The Checksum Bug: A CloudNativePG Gotcha

Next, we need to address a known checksum mismatch bug in the cloudnative-pg/postgresql:17.5 image. This bug can cause issues with data integrity and can lead to unexpected errors. To fix this, we need to add the following environment variables to our cluster manifest:

• AWS_REQUEST_CHECKSUM_CALCULATION=when_required
• AWS_RESPONSE_CHECKSUM_VALIDATION=when_required

These environment variables tell the PostgreSQL client to calculate and validate checksums, which helps to prevent data corruption. It's like adding a layer of error checking to your data transfers – it ensures that the data you're sending and receiving is accurate.

Required Changes: The To-Do List

Okay, guys, let's break down the specific actions we need to take to address these issues.

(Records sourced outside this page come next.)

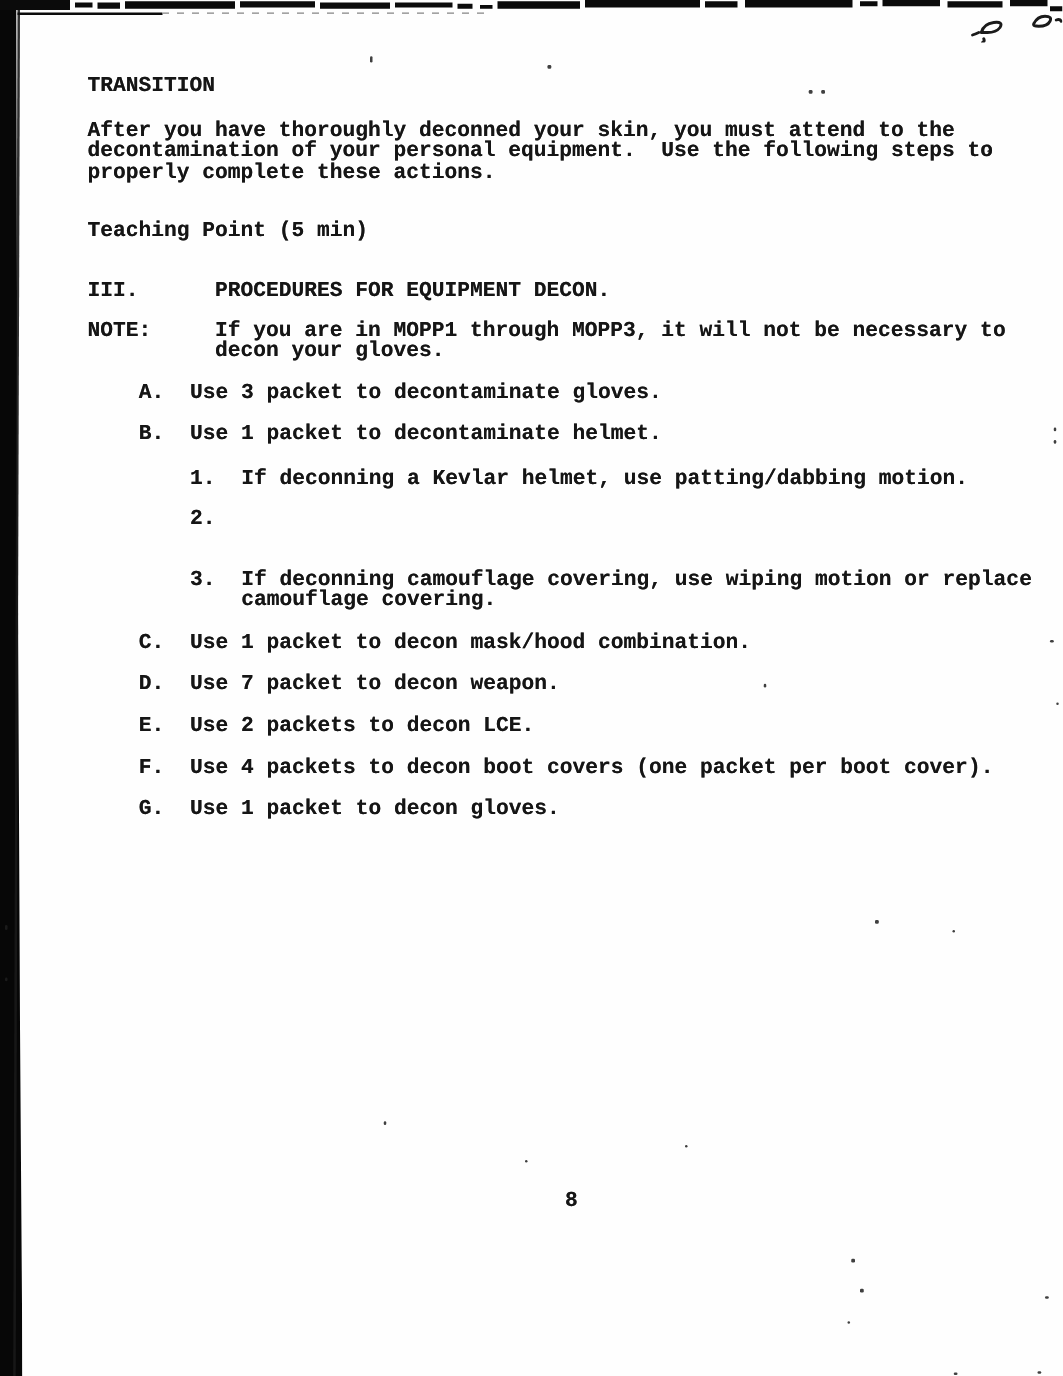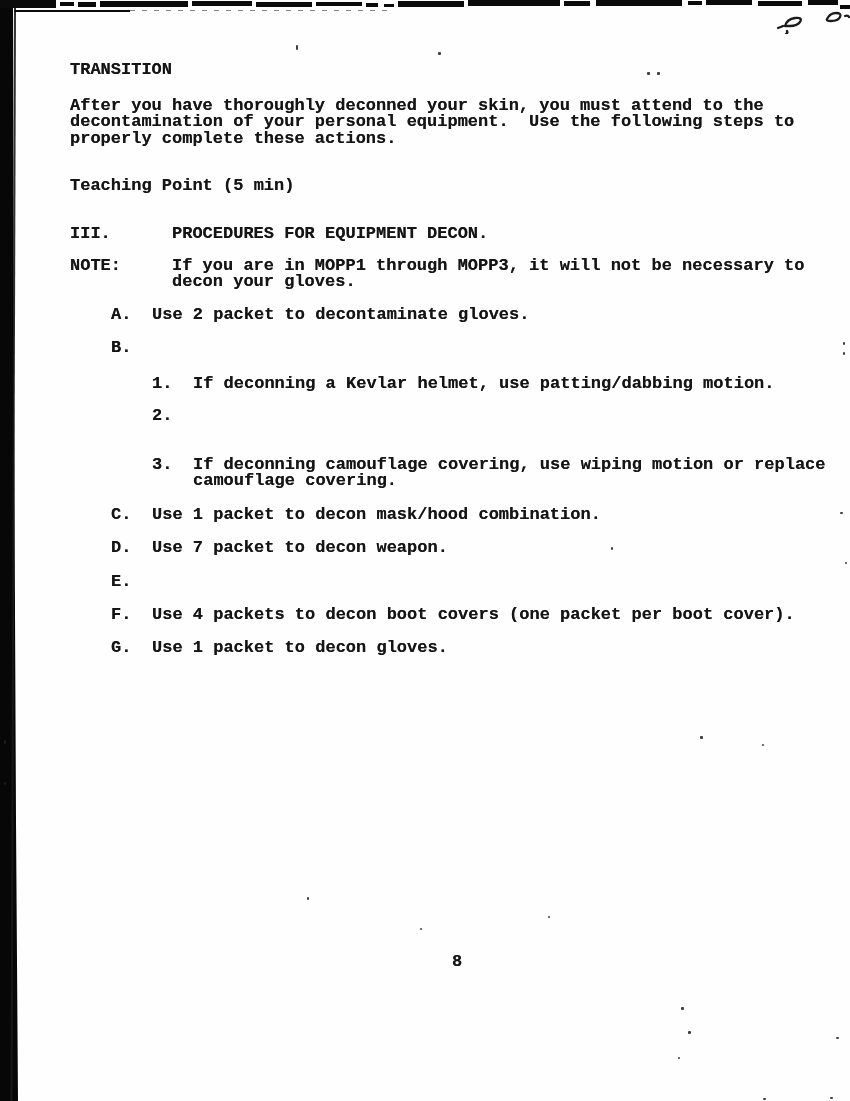--- a/index.html
+++ b/index.html
@@ -46,35 +46,37 @@
   <div class="tline" style="left:70px;top:178px">Teaching Point (5 min)</div>
 
   <div class="tline" style="left:70px;top:226px">III.</div>
   <div class="tline" style="left:172px;top:226px">PROCEDURES FOR EQUIPMENT DECON.</div>
 
   <div class="tline" style="left:70px;top:258px">NOTE:</div>
   <div class="tline" style="left:172px;top:258px">If you are in MOPP1 through MOPP3, it will not be necessary to
 decon your gloves.</div>
 
   <div class="tline" style="left:111px;top:307px">A.</div>
-  <div class="tline" style="left:152px;top:307px">Use 2 packet to decontaminate gloves.</div>
+  <div class="tline" style="left:152px;top:307px">Use 3 packet to decontaminate gloves.</div>
   <div class="tline" style="left:111px;top:340px">B.</div>
+  <div class="tline" style="left:152px;top:340px">Use 1 packet to decontaminate helmet.</div>
 
   <div class="tline" style="left:152px;top:376px">1.</div>
   <div class="tline" style="left:193px;top:376px">If deconning a Kevlar helmet, use patting/dabbing motion.</div>
   <div class="tline" style="left:152px;top:408px">2.</div>
   <div class="tline" style="left:152px;top:457px">3.</div>
   <div class="tline" style="left:193px;top:457px">If deconning camouflage covering, use wiping motion or replace
 camouflage covering.</div>
 
   <div class="tline" style="left:111px;top:507px">C.</div>
   <div class="tline" style="left:152px;top:507px">Use 1 packet to decon mask/hood combination.</div>
   <div class="tline" style="left:111px;top:540px">D.</div>
   <div class="tline" style="left:152px;top:540px">Use 7 packet to decon weapon.</div>
   <div class="tline" style="left:111px;top:574px">E.</div>
+  <div class="tline" style="left:152px;top:574px">Use 2 packets to decon LCE.</div>
   <div class="tline" style="left:111px;top:607px">F.</div>
   <div class="tline" style="left:152px;top:607px">Use 4 packets to decon boot covers (one packet per boot cover).</div>
   <div class="tline" style="left:111px;top:640px">G.</div>
   <div class="tline" style="left:152px;top:640px">Use 1 packet to decon gloves.</div>
 
 
   <div class="tline" style="left:452px;top:954px">8</div>
 
   <div class="leftbar"></div>
   <div class="pageedge"></div>

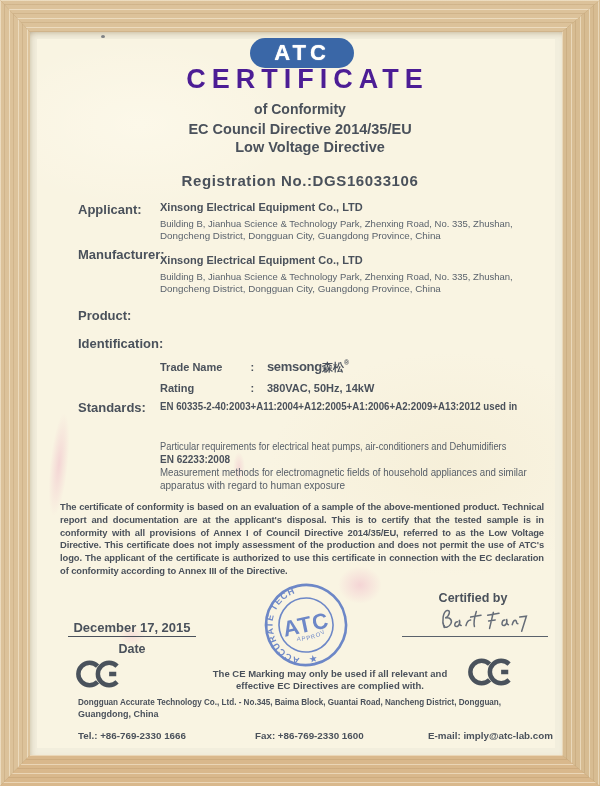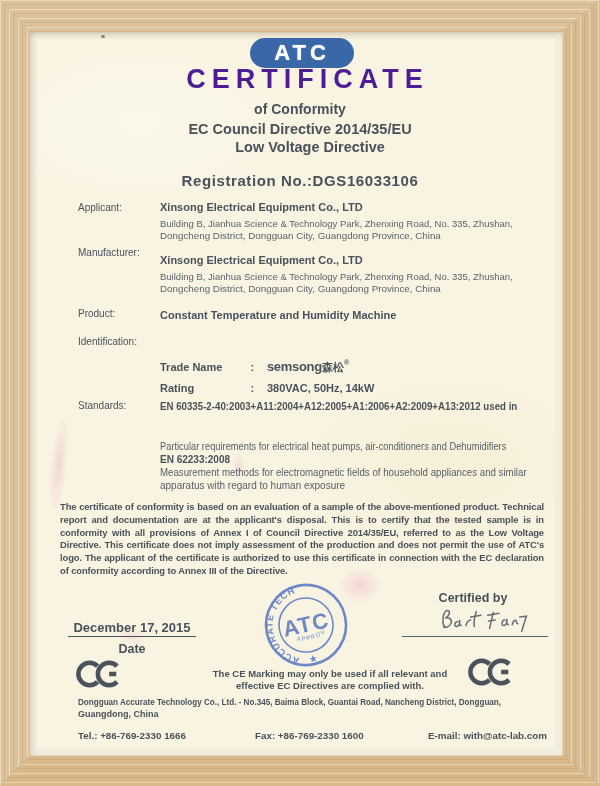--- a/index.html
+++ b/index.html
@@ -32,21 +32,21 @@
 
   .pill{left:250px;top:38px;width:104px;height:30px;background:#3a67a7;border-radius:15px;color:#fff;
         font-size:22px;font-weight:bold;letter-spacing:4px;text-align:center;line-height:30px;z-index:3;
         text-shadow:0 0 1px #fff;}
   .title{top:64px;font-size:27px;font-weight:bold;letter-spacing:6px;color:#4c1d95;z-index:2;margin-left:15px;}
   .subtitle{top:101px;font-size:14px;font-weight:bold;}
   .dir1{top:121px;font-size:14.5px;font-weight:bold;}
   .dir2{top:139px;font-size:14.5px;font-weight:bold;padding-left:20px;}
   .regno{top:172px;font-size:15px;font-weight:bold;letter-spacing:.6px;}
 
-  .lbl{left:78px;font-size:10px;font-weight:normal;}
+  .lbl{left:78px;font-size:13px;font-weight:bold;}
   .val{left:160px;font-size:11px;font-weight:bold;}
   .addr{left:160px;font-size:9.8px;color:#5a626c;}
 
   .idrow .ilbl{display:inline-block;width:86px;font-size:11px;font-weight:bold;}
   .idrow .icolon{display:inline-block;width:12px;font-size:11px;font-weight:bold;}
   .idrow{left:160px;}
   .brand{font-size:13px;font-weight:bold;letter-spacing:-.3px;}
   .brand-cn{font-size:11px;font-weight:bold;}
   .rmark{font-size:7px;vertical-align:super;font-weight:bold;}
 
@@ -102,21 +102,20 @@
     <div class="abs val nw" style="top:201px;">Xinsong Electrical Equipment Co., LTD</div>
     <div class="abs addr nw sx97" style="top:218px;">Building B, Jianhua Science &amp; Technology Park, Zhenxing Road, No. 335, Zhushan,</div>
     <div class="abs addr nw" style="top:230px;">Dongcheng District, Dongguan City, Guangdong Province, China</div>
 
     <div class="abs lbl" style="top:247px;">Manufacturer:</div>
     <div class="abs val nw" style="top:254px;">Xinsong Electrical Equipment Co., LTD</div>
     <div class="abs addr nw sx97" style="top:271px;">Building B, Jianhua Science &amp; Technology Park, Zhenxing Road, No. 335, Zhushan,</div>
     <div class="abs addr nw" style="top:283px;">Dongcheng District, Dongguan City, Guangdong Province, China</div>
 
     <div class="abs lbl" style="top:308px;">Product:</div>
-    <div class="abs val nw" style="top:309px;">Constant Temperature and Humidity Machine</div>
 
     <div class="abs lbl" style="top:336px;">Identification:</div>
     <div class="abs idrow nw" style="top:357px;">
       <span class="ilbl">Trade Name</span>
       <span class="icolon">:</span>
       <span class="brand">semsong</span><span class="brand-cn">森松</span><span class="rmark">®</span>
     </div>
     <div class="abs idrow nw" style="top:378px;">
       <span class="ilbl">Rating</span>
       <span class="icolon">:</span>
@@ -187,16 +186,16 @@
 
     <div class="abs cenote">
       <div>The CE Marking may only be used if all relevant and</div>
       <div>effective EC Directives are complied with.</div>
     </div>
 
     <div class="abs company nw sx90" style="top:697px;">Dongguan Accurate Technology Co., Ltd. - No.345, Baima Block, Guantai Road, Nancheng District, Dongguan,</div>
     <div class="abs company nw" style="top:709px;">Guangdong, China</div>
     <div class="abs contact nw" style="left:78px;top:730px;">Tel.: +86-769-2330 1666</div>
     <div class="abs contact nw" style="left:255px;top:730px;">Fax: +86-769-2330 1600</div>
-    <div class="abs contact nw" style="left:428px;top:730px;">E-mail: with@atc-lab.com</div>
+    <div class="abs contact nw" style="left:428px;top:730px;">E-mail: imply@atc-lab.com</div>
 
   </div>
 </div>
 
 </body></html>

It's like having a checklist before a big trip – we want to make sure we don't forget anything important.

1. Delete obsolete files:
   • Remove the unused database manifests (database-cnpg-promoted.yaml, database.yaml, database-rw-pooler.yaml, database-cluster.yaml).
   • Remove the old CA secrets (mastodon-postgresql-ca.yaml, postgresql-server-cert.yaml).
   • Clean up their references in all kustomization files.
2. Drop unsafe settings:
   • In the active cluster manifest:
     • Remove enableAlterSystem.
     • Remove enableSuperuserAccess.
   • Before disabling superuser access, rotate application credentials to use a dedicated role (e.g., mastodon) and update the mastodon-db-url secret.
3. Add a PodDisruptionBudget:
   • Set enablePDB: true at the top of the cluster spec.
4. Add checksum env vars:
   • Under .spec.env, add the variables AWS_REQUEST_CHECKSUM_CALCULATION=when_required and AWS_RESPONSE_CHECKSUM_VALIDATION=when_required.
5. Configure backups:
   • Create an ObjectStore resource named database-backup.
     • Point endpointURL to https://s3.jorijn.com.
     • Reference the new secret database-s3-credentials for the ACCESS_KEY_ID and ACCESS_SECRET_KEY.
     • Set wal.compression: gzip.
     • Supply the additional command arguments for archive chunk size and timeout.
     • Specify a 14-day retentionPolicy.
   • In the cluster manifest, define .spec.plugins with name: barman-cloud.cloudnative-pg.io, isWALArchiver: true, and barmanObjectName: database-backup.
   • Add a ScheduledBackup resource named database-backup that targets the cluster and runs on Mondays and Thursdays at 06:00.
     • Set method: plugin and pluginConfiguration.name to barman-cloud.cloudnative-pg.io.
6. Update amcheck jobs:
   • In pg-amcheck-weekly.yaml and pg-amcheck-monthly.yaml, change the secretName under db-ca to database-cnpg-ca and ensure the key is ca.crt instead of ca...
7. Maintain poolers:
   • Keep the read/write Pooler resources but rename them to match the new cluster name if necessary (e.g., database-pooler-rw).
   • Ensure they still use transaction mode and appropriate max_client_conn/default_pool_size values.
   • Remove any separate pooler manifests that reference the old cluster.
8. Tune PostgreSQL parameters:
   • Keep the pgtune parameters (max_connections, shared_buffers, etc.) from the current manifest.
9. Update kustomizations:
   • Add the ObjectStore and ScheduledBackup manifests to the workload kustomization.
   • Remove references to deleted files from all kustomization lists.

Conclusion: A Cleaner, Safer, and More Reliable IaC

Alright, guys, that's a wrap! We've covered a lot of ground today, from removing obsolete files to configuring backups and addressing security vulnerabilities. By tackling these issues, we're making our IaC cleaner, safer, and more reliable. It's like giving our digital infrastructure a thorough spring cleaning – the result is a more efficient and secure system.

Remember, maintaining a healthy IaC repository is an ongoing process. It's not a one-time fix, but a continuous effort to keep things organized, secure, and up-to-date. Keep those manifests tidy, rotate those secrets, and always prioritize backups. Your future self (and your team) will thank you for it! It's like taking care of your car – regular maintenance keeps it running smoothly and prevents costly breakdowns down the road.